Work item: Write each line exactly as it stands, from the line containing "Envase con 1" through the end of the data.
++++ Exercise data
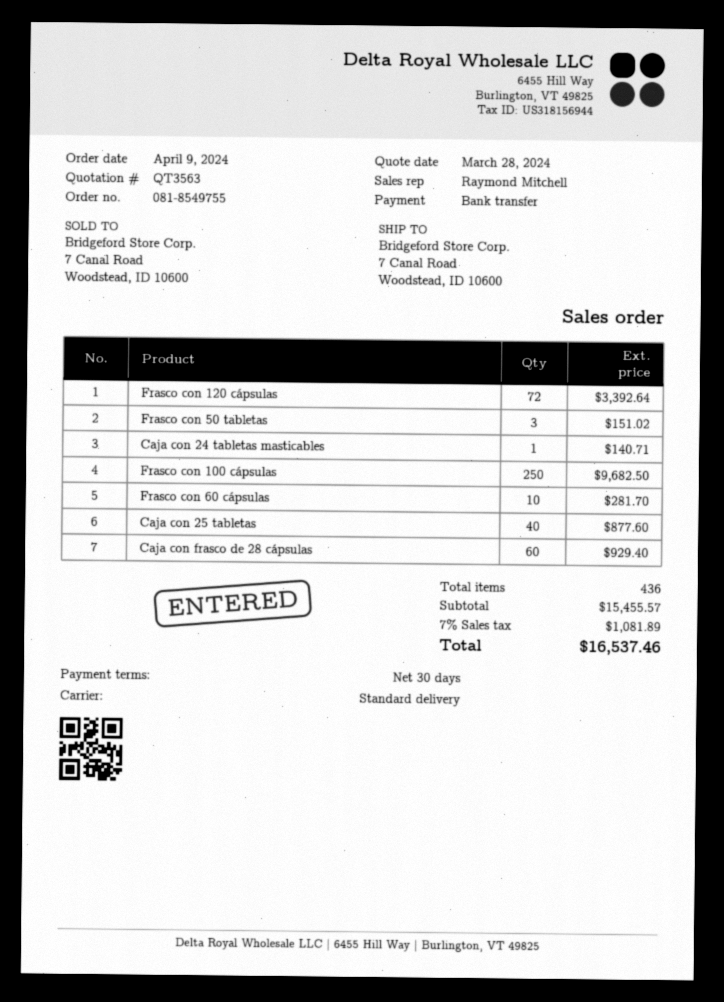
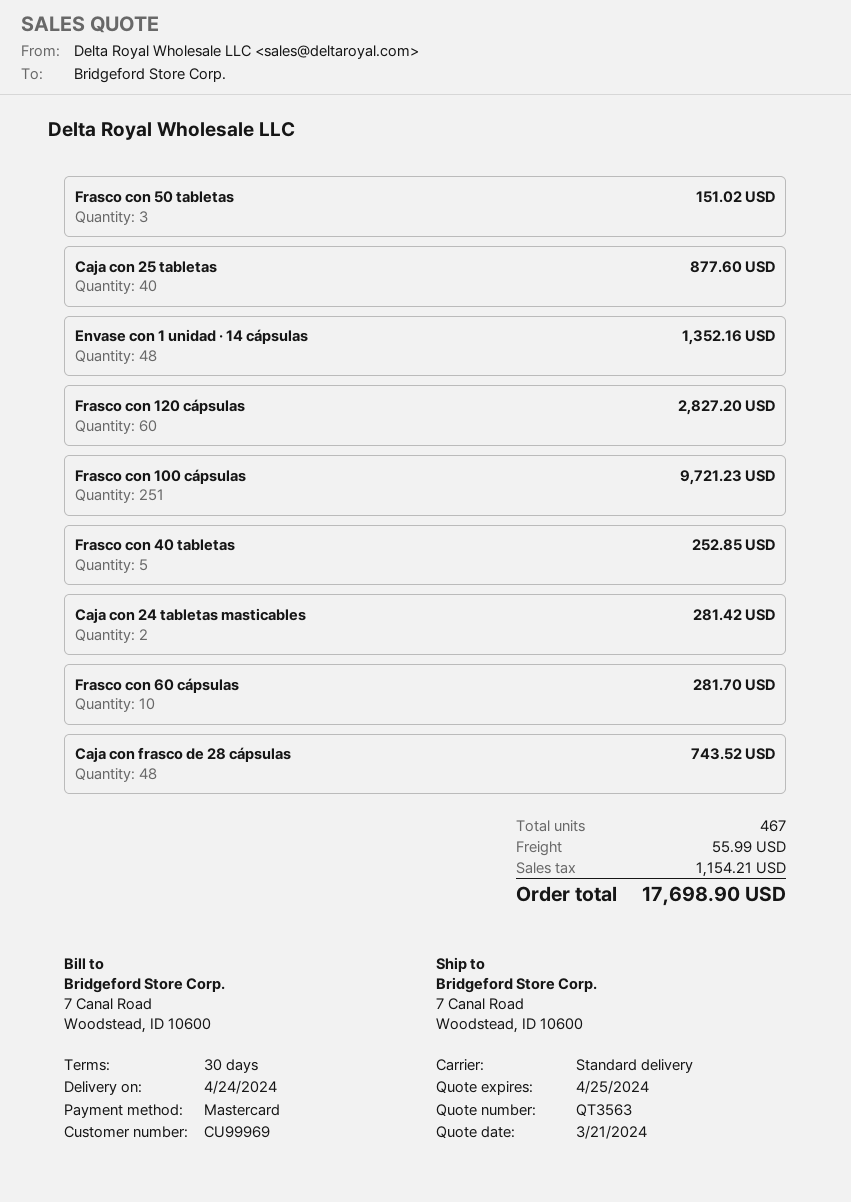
quote date: 2024-03-28 -> 2024-03-21
payment method: bank transfer -> Mastercard
Frasco con 120 cápsulas: 72 for 3392.64 -> 60 for 2827.20
Caja con 24 tabletas masticables: 1 for 140.71 -> 2 for 281.42
Frasco con 100 cápsulas: 250 for 9682.50 -> 251 for 9721.23
Caja con frasco de 28 cápsulas: 60 for 929.40 -> 48 for 743.52
Envase con 1 unidad · 14 cápsulas: none -> 48 for 1352.16
Frasco con 40 tabletas: none -> 5 for 252.85
total quantity: 436 -> 467
shipping: none -> 55.99
tax: 1081.89 -> 1154.21
total: 16537.46 -> 17698.90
++++++++
Written response:
Envase con 1 unidad · 14 cápsulas: none -> 48 for 1352.16
Frasco con 40 tabletas: none -> 5 for 252.85
total quantity: 436 -> 467
shipping: none -> 55.99
tax: 1081.89 -> 1154.21
total: 16537.46 -> 17698.90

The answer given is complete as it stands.